PROBLEM TO SOLVE: Nothing but the line with "background: #ffffff;" and the lines after it, through the end of the records below, is to be repeated, exactly as it is.

ENTRIES SUPPLIED:
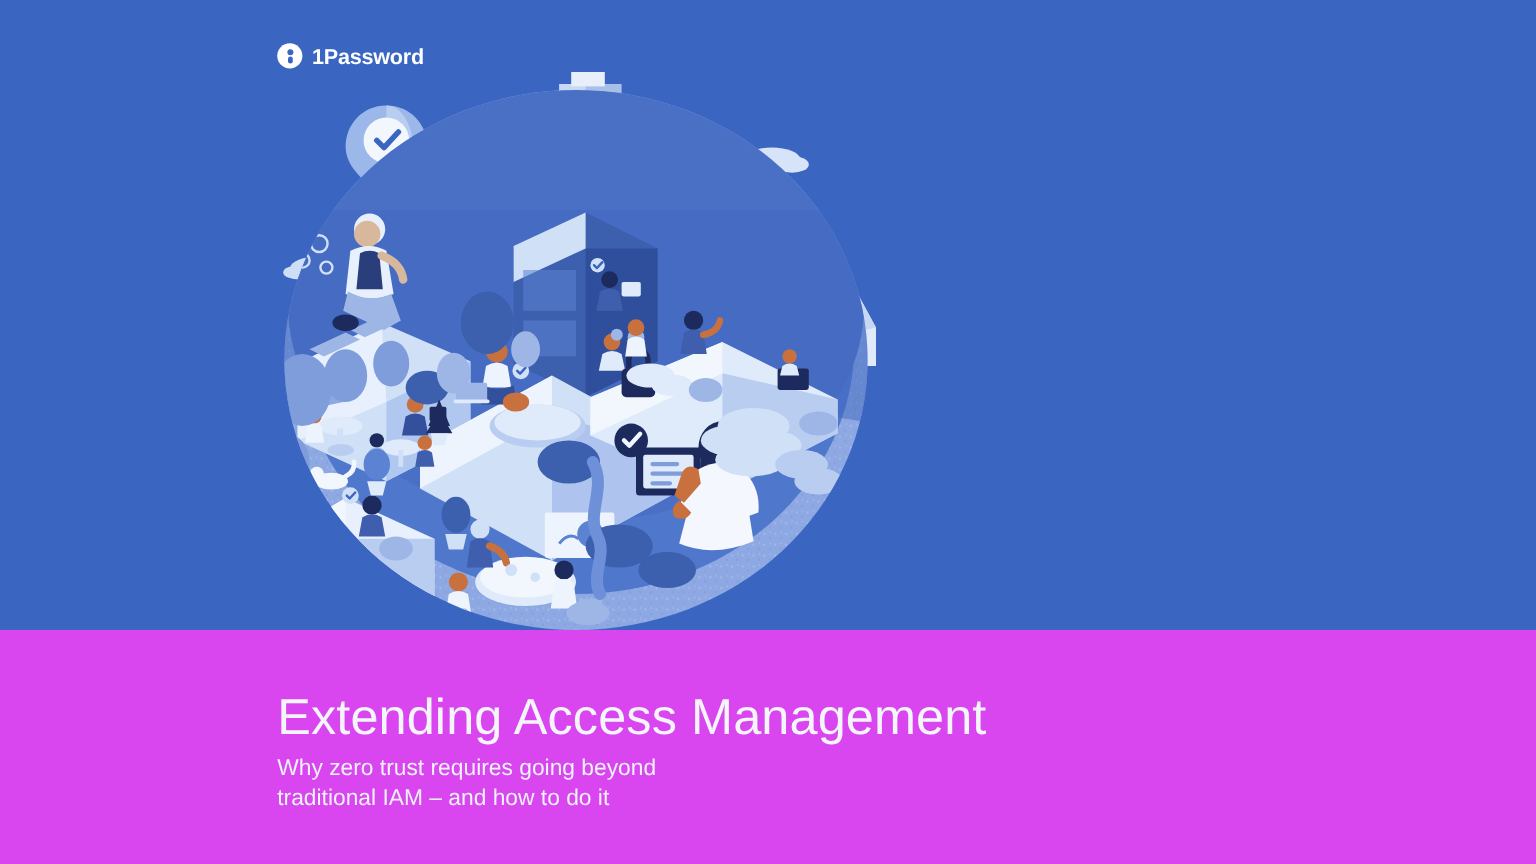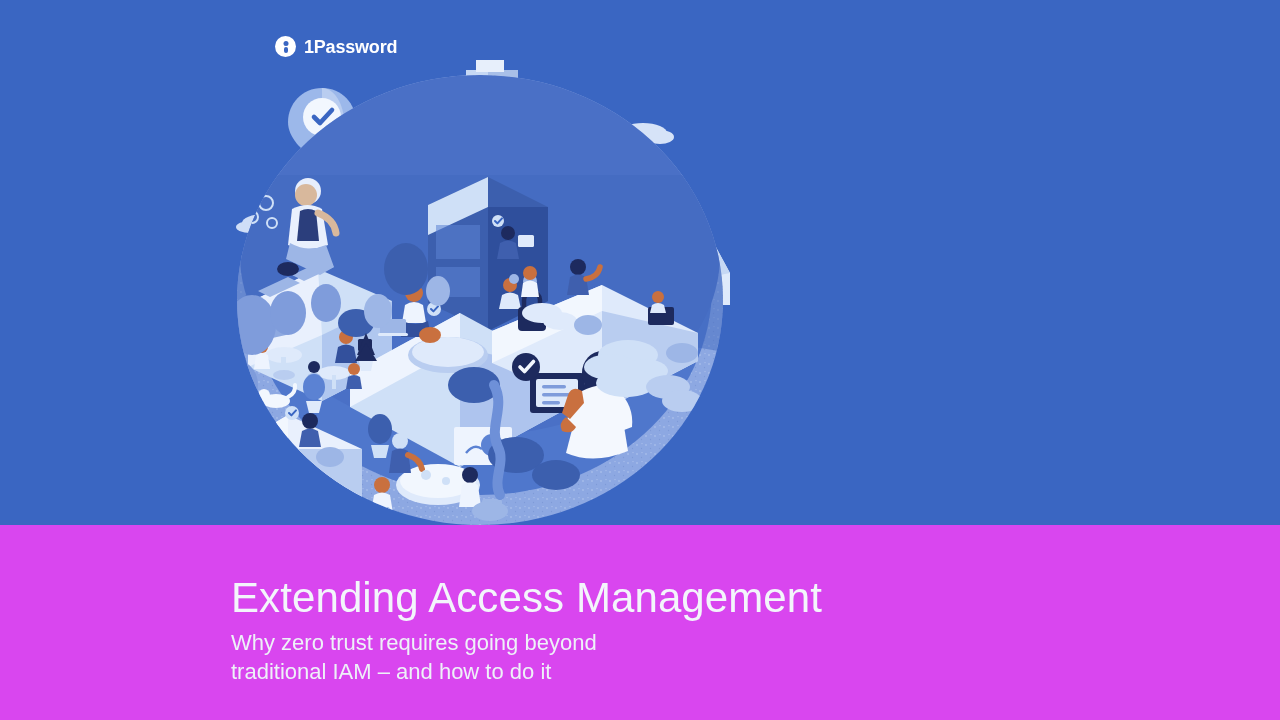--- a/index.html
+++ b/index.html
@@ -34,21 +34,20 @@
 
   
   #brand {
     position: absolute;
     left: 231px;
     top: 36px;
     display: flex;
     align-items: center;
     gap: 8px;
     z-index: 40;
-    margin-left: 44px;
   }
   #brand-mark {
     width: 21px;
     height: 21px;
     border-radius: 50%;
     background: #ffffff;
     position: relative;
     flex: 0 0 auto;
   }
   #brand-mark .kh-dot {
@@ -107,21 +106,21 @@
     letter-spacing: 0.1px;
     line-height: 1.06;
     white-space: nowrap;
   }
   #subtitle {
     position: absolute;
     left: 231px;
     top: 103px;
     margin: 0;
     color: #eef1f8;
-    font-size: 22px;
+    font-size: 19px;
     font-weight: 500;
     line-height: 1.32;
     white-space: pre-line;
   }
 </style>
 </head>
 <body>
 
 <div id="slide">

REPLY:
     background: #ffffff;
     position: relative;
     flex: 0 0 auto;
   }
   #brand-mark .kh-dot {
@@ -107,21 +106,21 @@
     letter-spacing: 0.1px;
     line-height: 1.06;
     white-space: nowrap;
   }
   #subtitle {
     position: absolute;
     left: 231px;
     top: 103px;
     margin: 0;
     color: #eef1f8;
-    font-size: 22px;
+    font-size: 19px;
     font-weight: 500;
     line-height: 1.32;
     white-space: pre-line;
   }
 </style>
 </head>
 <body>
 
 <div id="slide">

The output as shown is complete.